Going Wide: ILP, Multicore and the End of Free Lunch

The free lunch that lasted thirty years

Imagine writing a program in 1985 that took ten seconds to run. You do nothing — change not a single line — and five years later it finishes in two seconds. Wait another five years and it's under a second. This actually happened, for decades, and programmers came to expect it the way you expect the sun to rise. It even had a name, coined by Herb Sutter in 2005: the free lunch. The engine behind it was two intertwined trends. Moore's law doubled the number of transistors-worth of circuitry on a chip every couple of years, and Dennard scaling said that as transistors shrank, their power density stayed constant — so you could clock them faster without melting the chip.

Higher clock frequency was the most direct lever: a 100 MHz chip becoming a 3 GHz chip is, all else equal, thirty times faster on the same program. But architects had a second, subtler trick.

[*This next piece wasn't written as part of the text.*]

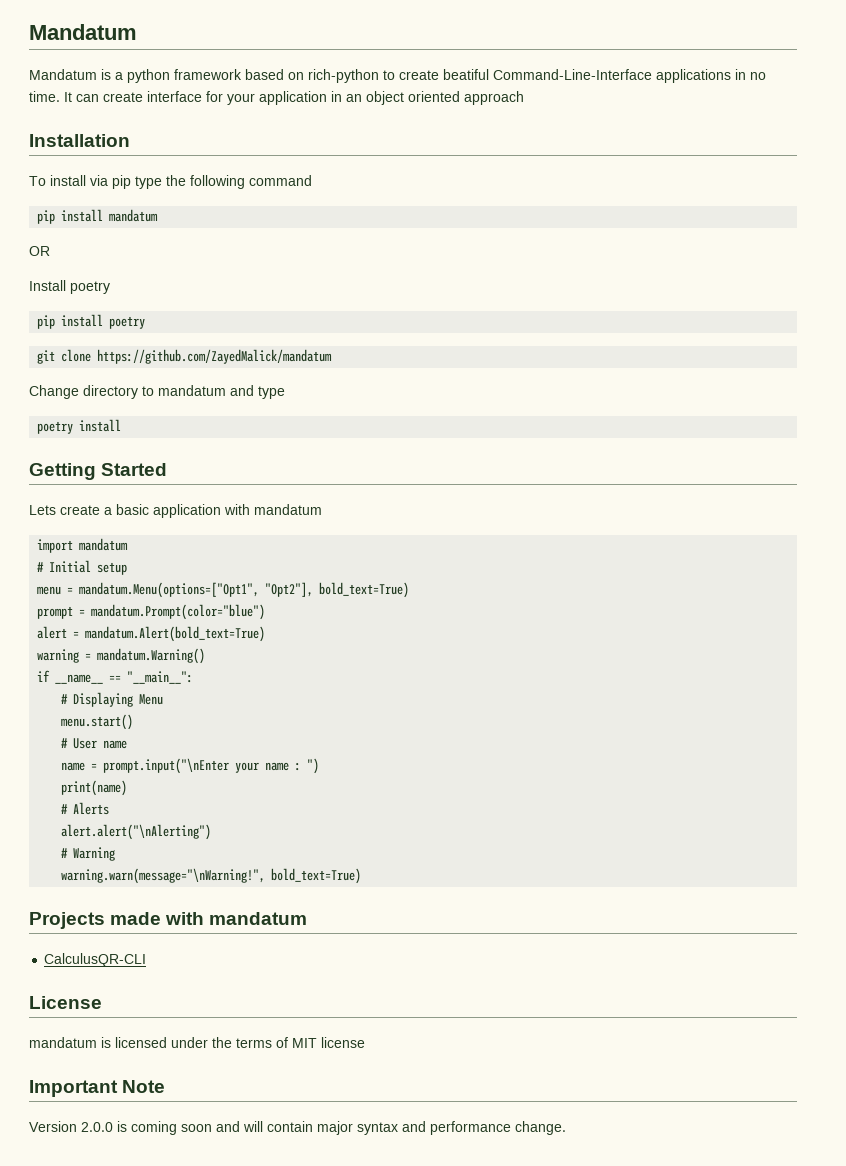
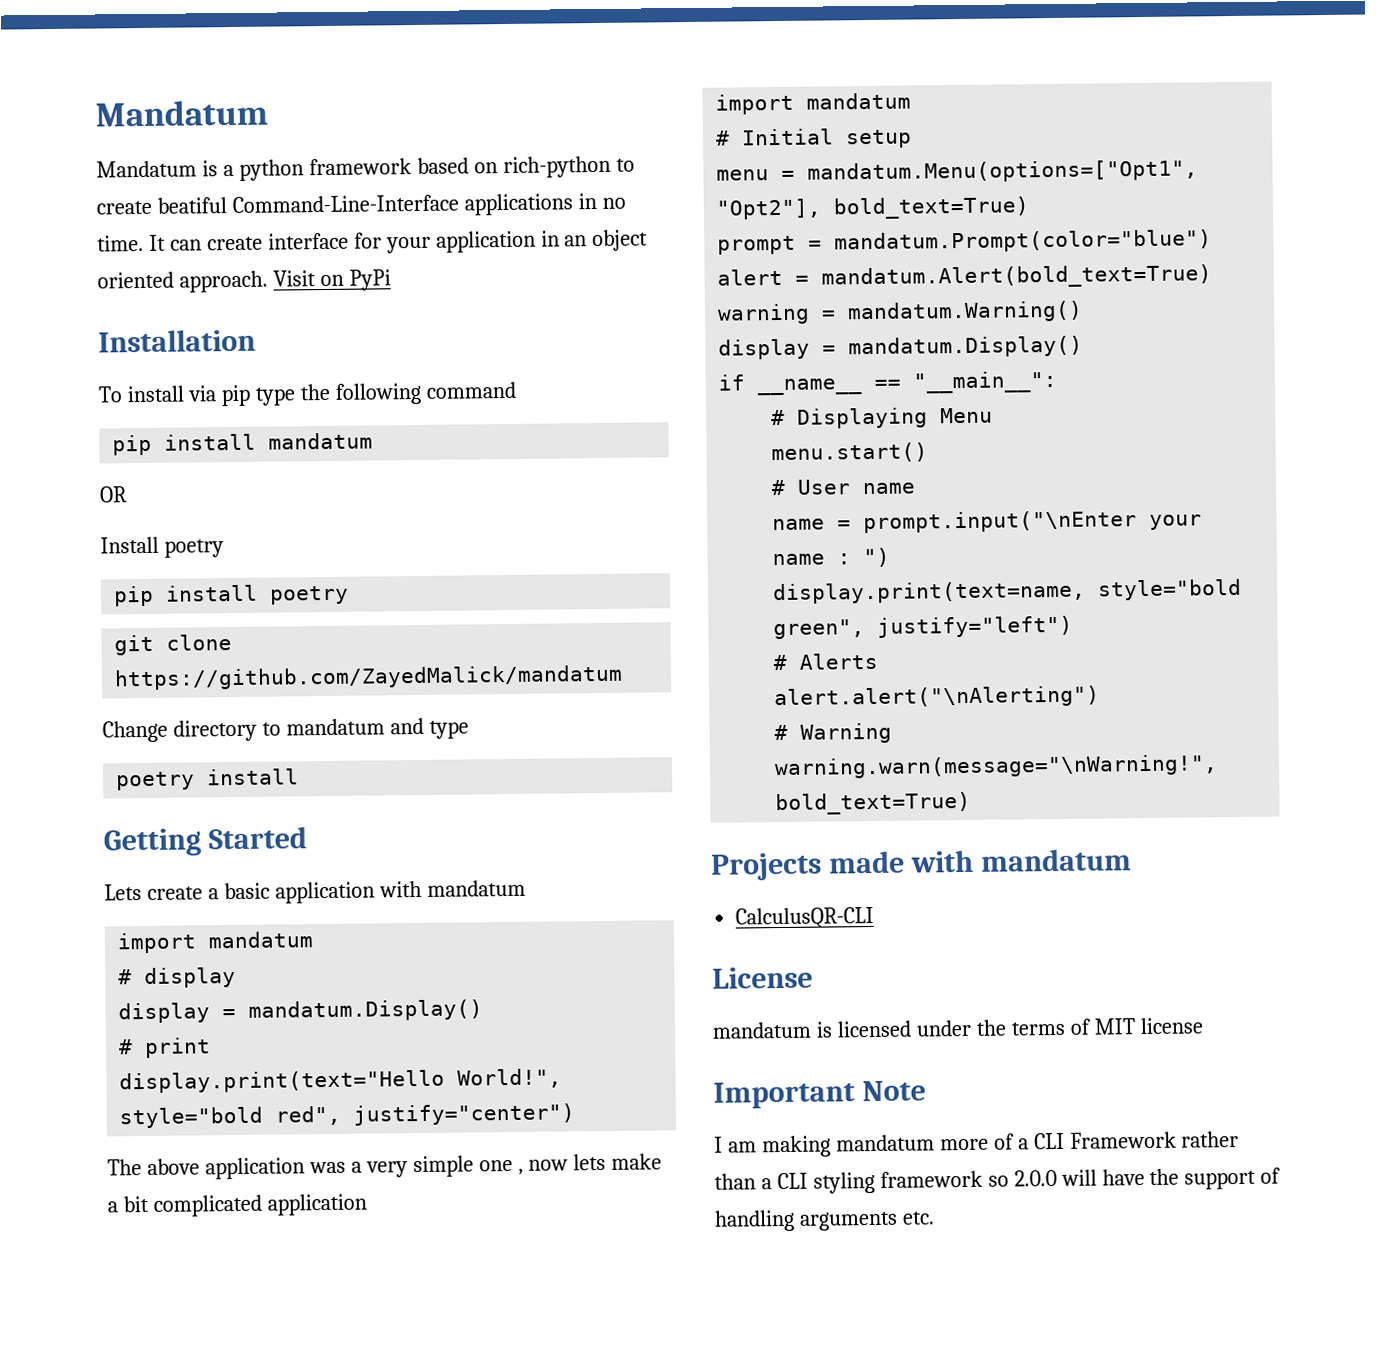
[464,91,524,105] approach -> [178,269,391,293] approach. Visit on PyPi
(129, 544) none -> [118,967,237,989] [118,999,484,1024] [118,1037,212,1059] [119,1068,563,1094] [119,1103,576,1129] [107,1153,663,1180] [107,1193,367,1217] [715,92,912,115] // # display // display = mandatum.Display() // # print // display.print(text="Hello World!", style="bold red", justify="center") // The above application was a very simple one , now lets make a bit complicated application // import mandatum
(206, 656) none -> [718,335,1084,360] // display = mandatum.Display()
[61,780,128,796] print(name) -> [773,578,1243,605] [773,615,1074,640] display.print(text=name, style="bold green", justify="left")
[29,1121,566,1135] Version 2.0.0 is coming soon and will contain major syntax and performance change. -> [714,1130,1240,1158] [714,1167,1282,1194] [714,1209,935,1232] I am making mandatum more of a CLI Framework rather than a CLI styling framework so 2.0.0 will have the support of handling arguments etc.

Even when the clock couldn't go faster, they could make the processor do more work per clock cycle — and that is the story of instruction-level parallelism.

Squeezing parallelism out of one instruction stream

Back in rung 2 we met the pipeline: an assembly line where each instruction marches through fetch, decode, execute, memory, and write-back stages. A pipeline already overlaps several instructions, but it still only *finishes* one per cycle in the best case. Instruction-level parallelism (ILP) goes further by noticing that nearby instructions are often independent — they don't depend on each other's results — so why not start more than one at the same time?

A superscalar processor does exactly this. It has multiple execution units — say two integer ALUs, a load/store unit, and a floating-point unit — and it fetches and issues several instructions every cycle. A modern core is 4-to-8-wide, meaning it can begin up to eight instructions per clock. The CPI, instead of being stuck at 1, can drop below 1 (we usually flip it and quote IPC, instructions per cycle).

But programs aren't written as neat independent bundles. Instruction 5 often needs the result of instruction 3. If the processor issues strictly in program order, one stalled instruction blocks everyone behind it — like a single slow car holding up a whole lane. The fix is out-of-order execution: the core keeps a pool of decoded instructions (a reservation station / reorder buffer) and runs whichever ones have their inputs ready, then quietly retires the results back in the original program order so the programmer never sees the reshuffling.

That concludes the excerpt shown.